The most important person on the beach was the fruit lady. She sat about a hundred feet away facing all the sunbathers waiting for one of us to call her over for a coconut, papaya, watermelon or mango. This lady made a boatload of cash during the day.  

Fruit Lady
Fruit Lady

The next hotel we stayed at was located further down the beach and across the street from the ocean. The Rivertop Lodge.  It was here I felt that we were back in Burma. The nice resorts kept all of the locals away from that area. The Rivertop Lodge was right in the mix. Just a few feet down the road were where the locals lived, shopped and ate. While riding bikes through that area, we stood out like the tourists we were.     

A local game of Chinlone
A local game of Chinlone

The stretch of beach by the Rivertop Lodge was a much different story than the luxurious Thande resort. Locals were everywhere. Fisherman were parking their boats at sundown, wild dogs were roaming pass and locals were swimming in the sea around sunset everyday.  

Fishing boat
Fishing boat

The area wasn’t as manicured but still the beach was stunning. Even when the high tide came in, the stretch of sand left was still vast. There were empty plots of beachfront land with trees and lots of birds singing in them.    

Empty beachfront land
Empty beachfront land

Seafood is a staple cuisine at the restaurants in Ngapali.  Fisherman’s village is further down the street. Starting at 6am all of the local restaurants pick out their fresh fish and seafood for the day. Along the beach are several seafood restaurants and they to have the same menus. Offering fish and seafood fried, steamed, grilled or in a soup.  

Restaurant row on the beach
Restaurant row on the beach

While eating at Silver Full restaurant on the beach, a Burmese movie star and her entourage came to the same restaurant to eat. Even though I had no idea who she was, the employees were really excited to have her there. They told me she was a big star visiting the beach from Yangon.

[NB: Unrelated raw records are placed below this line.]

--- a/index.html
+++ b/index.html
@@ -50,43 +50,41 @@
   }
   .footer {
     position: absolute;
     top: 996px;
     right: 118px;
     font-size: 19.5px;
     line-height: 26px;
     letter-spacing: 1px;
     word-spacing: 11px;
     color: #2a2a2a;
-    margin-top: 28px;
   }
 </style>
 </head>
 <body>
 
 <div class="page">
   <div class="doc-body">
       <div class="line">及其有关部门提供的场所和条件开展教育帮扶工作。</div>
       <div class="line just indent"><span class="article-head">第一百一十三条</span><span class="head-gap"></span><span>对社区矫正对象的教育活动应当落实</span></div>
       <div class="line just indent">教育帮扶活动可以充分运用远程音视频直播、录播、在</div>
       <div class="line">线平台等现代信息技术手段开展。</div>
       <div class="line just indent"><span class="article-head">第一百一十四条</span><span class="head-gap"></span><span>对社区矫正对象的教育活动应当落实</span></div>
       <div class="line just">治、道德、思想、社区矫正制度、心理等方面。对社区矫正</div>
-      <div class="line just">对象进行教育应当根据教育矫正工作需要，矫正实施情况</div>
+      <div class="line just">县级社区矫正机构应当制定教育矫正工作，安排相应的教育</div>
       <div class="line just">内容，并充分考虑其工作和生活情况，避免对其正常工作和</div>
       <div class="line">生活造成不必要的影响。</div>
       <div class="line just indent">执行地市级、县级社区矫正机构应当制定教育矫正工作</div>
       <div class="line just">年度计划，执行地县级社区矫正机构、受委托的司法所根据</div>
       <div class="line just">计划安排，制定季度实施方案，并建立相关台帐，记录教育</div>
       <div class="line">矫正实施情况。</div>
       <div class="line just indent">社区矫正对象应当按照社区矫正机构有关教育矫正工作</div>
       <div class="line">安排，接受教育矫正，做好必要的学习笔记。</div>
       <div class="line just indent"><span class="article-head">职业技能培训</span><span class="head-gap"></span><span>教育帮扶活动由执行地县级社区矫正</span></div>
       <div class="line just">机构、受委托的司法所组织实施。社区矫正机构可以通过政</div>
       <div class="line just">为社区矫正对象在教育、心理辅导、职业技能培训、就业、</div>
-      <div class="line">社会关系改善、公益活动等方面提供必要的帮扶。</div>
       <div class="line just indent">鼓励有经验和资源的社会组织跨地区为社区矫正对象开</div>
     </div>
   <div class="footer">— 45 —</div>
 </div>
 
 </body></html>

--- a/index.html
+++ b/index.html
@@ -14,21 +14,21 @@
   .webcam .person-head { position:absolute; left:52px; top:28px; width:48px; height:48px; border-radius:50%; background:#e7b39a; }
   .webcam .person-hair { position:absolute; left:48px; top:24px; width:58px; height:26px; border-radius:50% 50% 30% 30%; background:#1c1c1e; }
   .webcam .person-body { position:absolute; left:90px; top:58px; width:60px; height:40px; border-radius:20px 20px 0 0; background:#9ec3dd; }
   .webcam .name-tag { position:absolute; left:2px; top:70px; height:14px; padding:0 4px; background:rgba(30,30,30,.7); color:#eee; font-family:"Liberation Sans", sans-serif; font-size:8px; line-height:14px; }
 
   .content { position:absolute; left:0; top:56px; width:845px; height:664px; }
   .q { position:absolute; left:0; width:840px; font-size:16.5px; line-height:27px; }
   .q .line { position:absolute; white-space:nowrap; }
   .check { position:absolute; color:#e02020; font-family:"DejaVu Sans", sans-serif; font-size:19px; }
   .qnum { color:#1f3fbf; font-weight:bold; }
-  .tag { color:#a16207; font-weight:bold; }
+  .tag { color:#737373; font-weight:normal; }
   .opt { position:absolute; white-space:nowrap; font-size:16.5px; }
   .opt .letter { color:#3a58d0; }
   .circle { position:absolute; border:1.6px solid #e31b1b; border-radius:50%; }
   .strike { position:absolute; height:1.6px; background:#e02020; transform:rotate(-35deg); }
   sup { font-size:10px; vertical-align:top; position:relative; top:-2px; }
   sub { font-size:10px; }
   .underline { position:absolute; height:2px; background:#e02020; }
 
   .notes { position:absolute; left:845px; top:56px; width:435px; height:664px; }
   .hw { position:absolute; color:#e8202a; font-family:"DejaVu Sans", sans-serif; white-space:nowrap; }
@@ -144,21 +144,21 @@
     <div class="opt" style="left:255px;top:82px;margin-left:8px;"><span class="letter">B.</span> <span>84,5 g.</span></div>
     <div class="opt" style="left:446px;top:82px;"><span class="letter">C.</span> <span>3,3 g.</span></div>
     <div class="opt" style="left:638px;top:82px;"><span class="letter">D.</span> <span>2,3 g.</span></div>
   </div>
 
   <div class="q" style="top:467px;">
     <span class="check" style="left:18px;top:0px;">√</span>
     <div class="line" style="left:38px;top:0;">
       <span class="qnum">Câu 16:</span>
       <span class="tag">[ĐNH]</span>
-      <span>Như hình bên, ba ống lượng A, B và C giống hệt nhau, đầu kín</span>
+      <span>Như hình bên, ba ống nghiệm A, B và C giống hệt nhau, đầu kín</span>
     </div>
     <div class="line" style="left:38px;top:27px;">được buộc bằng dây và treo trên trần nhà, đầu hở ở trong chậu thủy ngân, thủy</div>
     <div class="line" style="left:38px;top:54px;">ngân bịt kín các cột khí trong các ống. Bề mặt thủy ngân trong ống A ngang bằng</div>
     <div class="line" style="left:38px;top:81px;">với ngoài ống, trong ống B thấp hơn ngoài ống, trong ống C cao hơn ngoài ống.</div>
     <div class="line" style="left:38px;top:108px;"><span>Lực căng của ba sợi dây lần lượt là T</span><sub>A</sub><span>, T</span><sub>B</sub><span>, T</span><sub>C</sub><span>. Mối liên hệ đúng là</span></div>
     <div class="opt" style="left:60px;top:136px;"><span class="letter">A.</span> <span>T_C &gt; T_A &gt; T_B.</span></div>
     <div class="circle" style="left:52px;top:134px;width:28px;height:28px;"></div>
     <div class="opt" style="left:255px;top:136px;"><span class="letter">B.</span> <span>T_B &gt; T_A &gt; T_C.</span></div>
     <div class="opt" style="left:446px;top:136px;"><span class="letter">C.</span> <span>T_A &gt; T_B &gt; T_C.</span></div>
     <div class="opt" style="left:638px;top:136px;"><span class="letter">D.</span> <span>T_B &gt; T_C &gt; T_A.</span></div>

I never got her name.  I did however notice an Adam’s apple on “her” neck. . . . hmmm.

Burma movie star
Burma movie star

There were a few pagodas in town to see but the only thing on my mind was the beach. Renting bikes for the day turned out to be renting bikes for an hour. After riding in the stifling heat under direct sunlight with added humidity for an hour, we parked them at the beach and stayed there.    

Ngapali Beach further down
Ngapali Beach further down

I was really impressed with the beaches in Ngapali. I know in the next several years this area will be saturated with tourists and resorts. I have many mixed emotions about heavy tourist areas. On one hand I’m happy for the town’s economy and on the other I am sad to see people and traditional ways of life displaced in the name of big resorts and congested beach front property.    

Sunset on Ngapali Beach
Sunset on Ngapali Beach

2 responses to Ngapali Beach ~ Burma

  1. Sue Halpern says:

    Hi Doug,
    I loved reading your blog about Myanmar. It was one of the most exciting places that I have ever visited. I loved the people and the sites. I hot air ballooned over the 2,500 stupas in Bagan.
    I loved seeing the one-legged rowers on Inle Lake. I wish that I had had more time there. I thought that the monks lining up to get their food bowls was fascinating, in Yangoon.
    Enjoy the rest of your world voyage!
    Sue H.

    Like

  2. Tina says:

    The most beautiful beaches seem to exist in remote places. It seems that once “the masses” discover a beautiful, pristine area, it is immediately trashed and otherwise violated. Do you wonder how long the beauty will endure? I’m also intrigued by any resident of these Utopias who collect “loads of money” from tourists. What can they do with the money? What luxury does it buy for them in their seemingly abject poverty? Of course the operative word is “seemingly”. We see poverty; the locals see their lives as they know it. I wish we had even an infinitesimal piece of that realization and be able to accept it! I am envious!